A4: 原則として、マイナ保険証と資格確認書は併用できません。マイナ保険証を持っている方には資格確認書は交付されません。ただし、高齢者や障害者など特別な配慮が必要な方は、マイナ保険証を持っていても申請により資格確認書を取得できる場合があります。

Q5: マイナ保険証登録後に解除することはできるの?

A5: はい、可能です。2024年10月頃から、マイナ保険証の登録解除が可能になりました。保険者に「マイナンバーカードの健康保険証利用登録の解除申請書」を提出することで登録解除できます。解除後は資格確認書が交付されます。

Q6: 資格確認書にも有効期限があるのはなぜ?

A6: 資格確認書には被保険者資格を正確に確認するための情報が掲載されており、情報の正確性を担保するために有効期限が設けられています。有効期限が切れた後は新しい資格確認書が発行されるため、継続して保険診療を受けることができます。
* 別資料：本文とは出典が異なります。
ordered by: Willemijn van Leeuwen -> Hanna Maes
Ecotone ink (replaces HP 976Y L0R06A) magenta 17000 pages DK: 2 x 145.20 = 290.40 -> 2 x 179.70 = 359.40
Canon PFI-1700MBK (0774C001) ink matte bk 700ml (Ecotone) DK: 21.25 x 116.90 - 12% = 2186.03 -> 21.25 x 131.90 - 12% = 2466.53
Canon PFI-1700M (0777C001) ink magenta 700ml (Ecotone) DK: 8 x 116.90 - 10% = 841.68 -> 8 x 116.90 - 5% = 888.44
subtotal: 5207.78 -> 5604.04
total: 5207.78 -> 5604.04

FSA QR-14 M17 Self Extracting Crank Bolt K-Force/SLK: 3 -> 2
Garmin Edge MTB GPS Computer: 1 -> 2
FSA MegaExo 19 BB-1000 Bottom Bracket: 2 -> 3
Q7: 医療機関によってはマイナ保険証が使えないことがあるの?

A7: 一部の医療機関では、まだオンライン資格確認のシステムを導入していなかったり、カードリーダーの不具合などが起こる場合があります。そのような場合でも、マイナ保険証をお持ちの方は「資格情報のお知らせ」を合わせて提示することで受診できます。

Q8: 健康保険証を持っていれば資格確認書は必要ない?

A8: 現在お持ちの健康保険証は、有効期限内(最長2025年12月1日まで)は引き続き使用できます。有効期限内は資格確認書は交付されない場合がありますが、有効期限が切れる前に順次資格確認書が交付される予定です。

まとめ

健康保険証の廃止は大きな制度変更ですが、マイナンバーカードを持っていない方も、これまで通り保険診療を受けることができます。

現在お持ちの健康保険証は有効期限(最長2025年12月1日)まで使え、その後は「資格確認書」という新たな証明書が交付されます。

資格確認書はマイナ保険証を使えない状態の方には基本的に申請不要で交付され、従来の健康保険証と同様に医療機関・薬局の窓口で提示することで保険診療を受けられます。

マイナ保険証にはデータ連携や高額療養費の自動化などのメリットがありますが、それらの機能を使わない場合は、資格確認書でも医療サービスを受ける上で大きな不便はありません。

なお、制度の詳細や個別の対応については、加入している保険者(勤務先の健康保険組合や市区町村の国民健康保険など)にお問い合わせください。

この移行期間中は様々な情報が錯綜することもありますが、国民皆保険制度の原則は変わらず、必要な医療を受けられる体制は維持されていますので、安心して適切な対応を取りましょう。